When my sister would ask me to talk about it with her, I would close up and could feel myself bursting at the seams. But in the end, if I didn’t talk about it, I wouldn’t have to deal with it. And that for me was the easy way out at the time.

I think the reason why it is difficult to tell our stories and connect with others is because we haven’t been honest with ourselves and we hold things back that need to come out.

Maya Angelou explains it like this: “There is no greater agony than an untold story inside of you.”

 We have to remember that our story is significant and that we are created by a God who is writing the grand narrative. Our story is a part of the reconciliation of human relationship.

 As I got older, this tactic of holding things back, pretending, and bursting at the seams did not work on other people. In college, I had a friend who learned early on that I was hiding how I really felt and wouldn’t let me pretend.
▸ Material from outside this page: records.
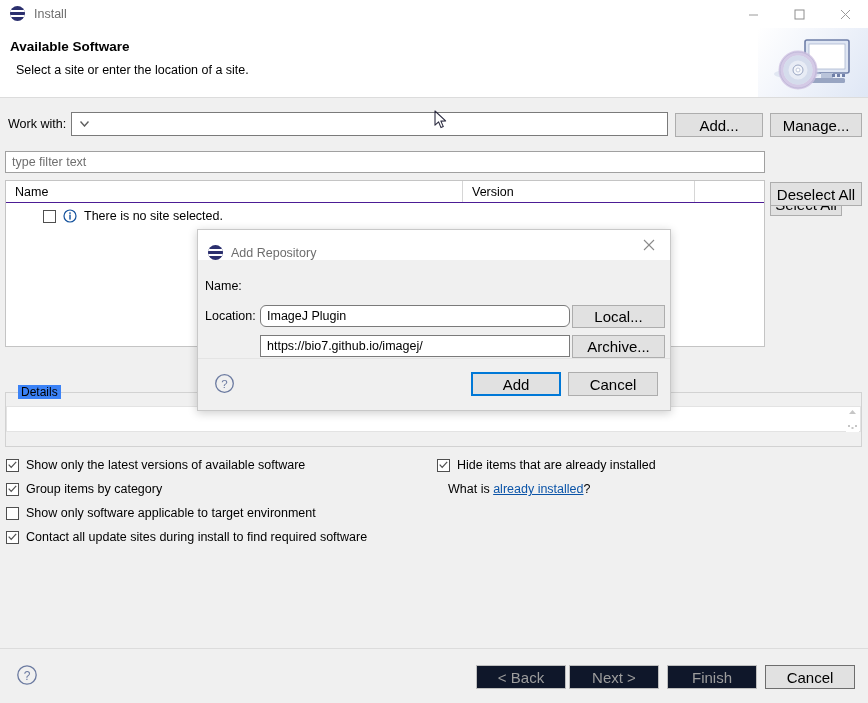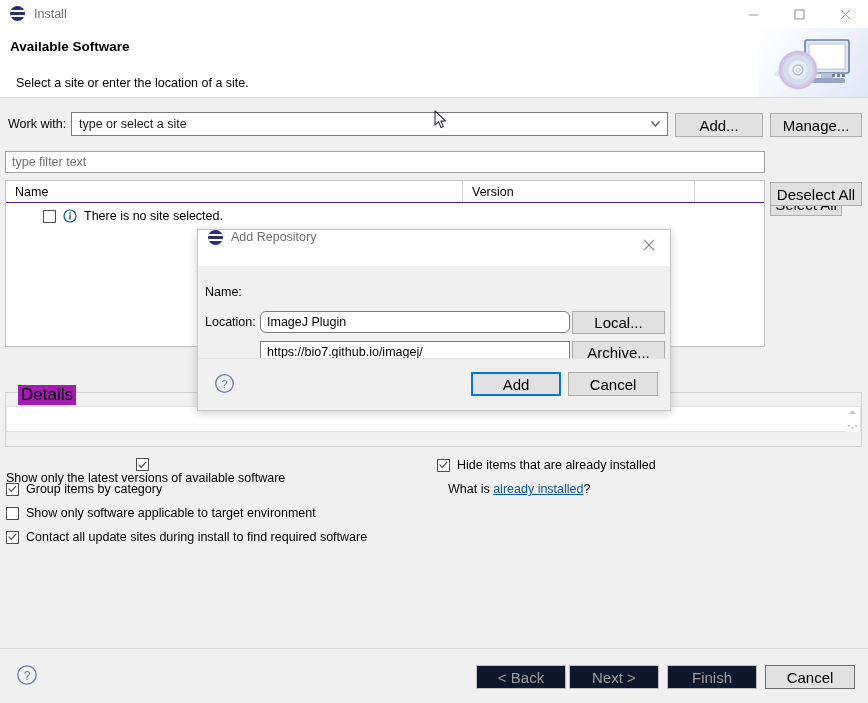"Select a site or enter" .banner-sub { top: 48px -> 35px }
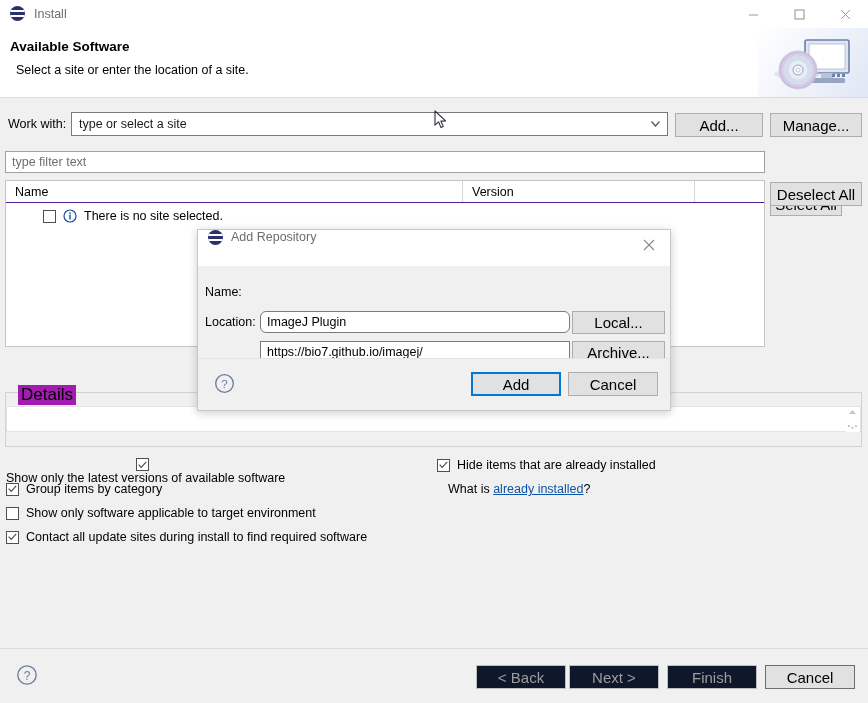"type or select a site" div.combo-text { html: <div>type or select a site</div> -> none }
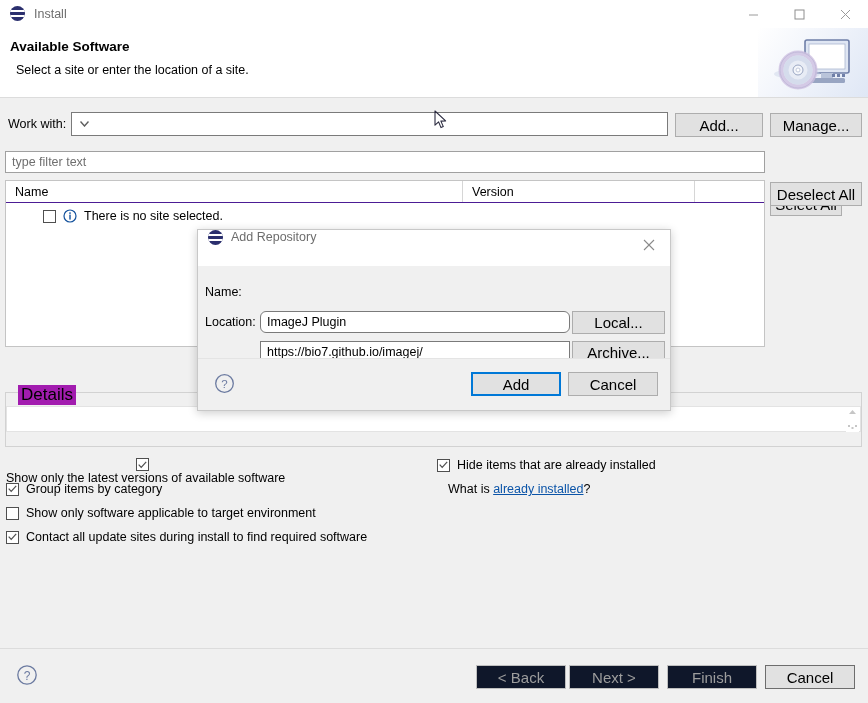"Add Repository" .modal-titlebar { align-items: flex-start -> flex-end; height: 36px -> 30px }
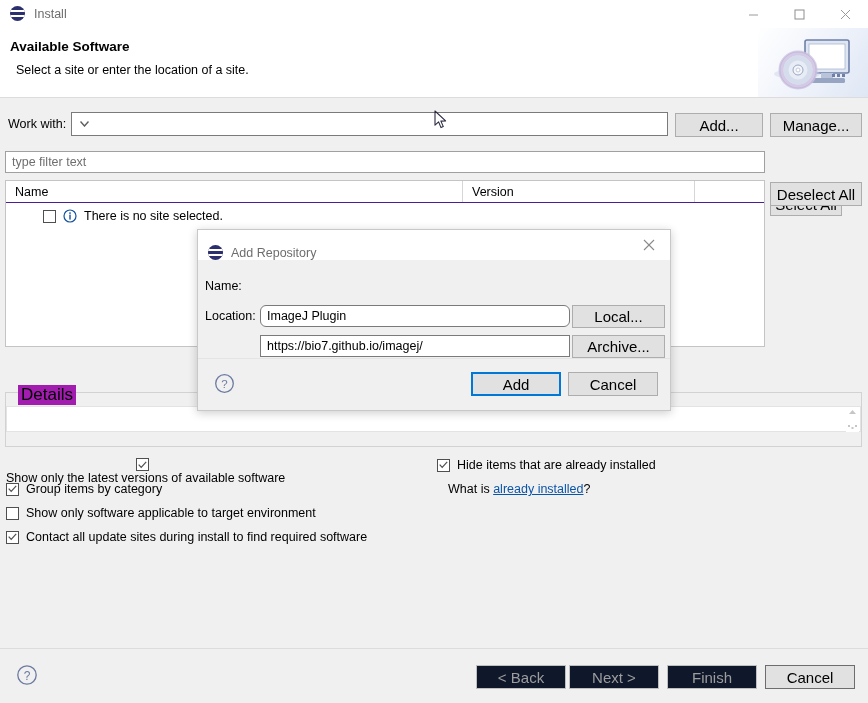"Details" .details-legend { background: #a21caf -> #3b82f6; font-size: 17px -> 12px }
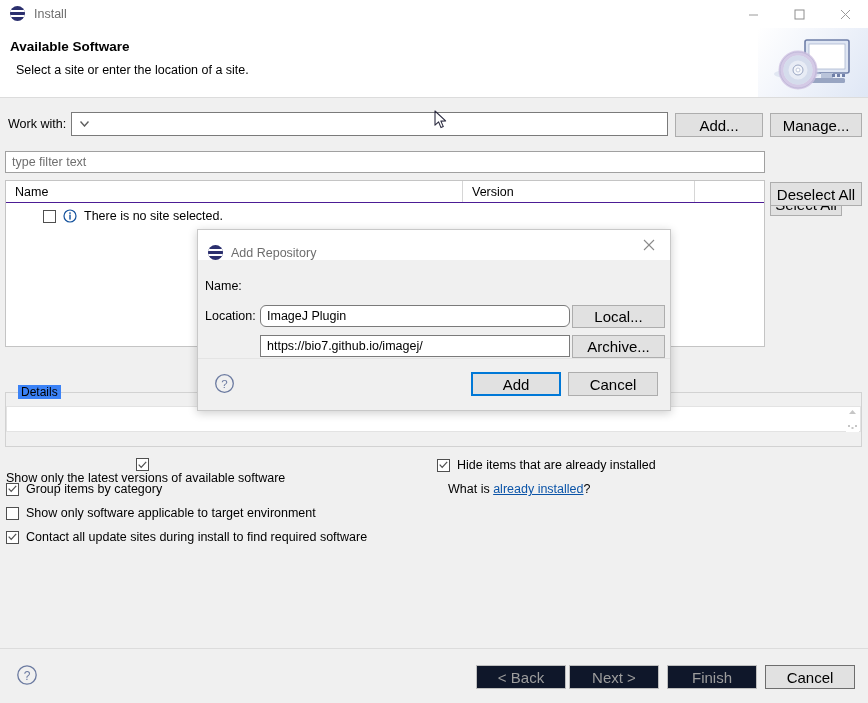"Show only the latest versions" .opt-1 { flex-direction: column -> none }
She forced me to be honest with myself and with her.

And opening up was completely freeing.

This was the beginning of building true relationships in my life. Yes, I had to be honest about not only the good parts of life, but also the parts that were messy and ugly. And even though this was difficult, I began to understand more of who I really am.

And as I began to be more confident in myself, it became easier to share my story with other people and ultimately started building healthy relationships with friends and my boyfriend (now husband).

Knowing our stories and being able to share them confidently will benefit both you and the people who are hearing it. But it takes time and trust to be able to do this well.

If you think about it, this is one of the reasons why relationships are messy. Two people who have parts of themselves they are ashamed of, parts of themselves they don’t even know and parts they have never shared with anyone else. In order to be in healthy relationships, we have to know our story, own it and share it with all of the good and the bad and the messy.

Relationships are lived out through our shared stories.

As you learn to share your story with people you trust, you begin to understand more of who you really are. You start to see what is important to you, if there have been any unhealthy patterns in your life, and what have been some of your darkest times.

Having confidence in who you are and accepting the messy parts of yourself makes it possible for you to accept other people for who they are. It also makes it possible for you to give other people grace because you know first hand no one is perfect.

Until we are able to know our stories, and allow other people to be a part of them, we cannot love other people well. Knowing our true identity, accepting our story and sharing it with others is the beginning of building true relationships with other people and living a true and honest life.

 Don’t be afraid to tell your story. It’s the beginning of something beautiful that plays a crucial chapter of this grand narrative.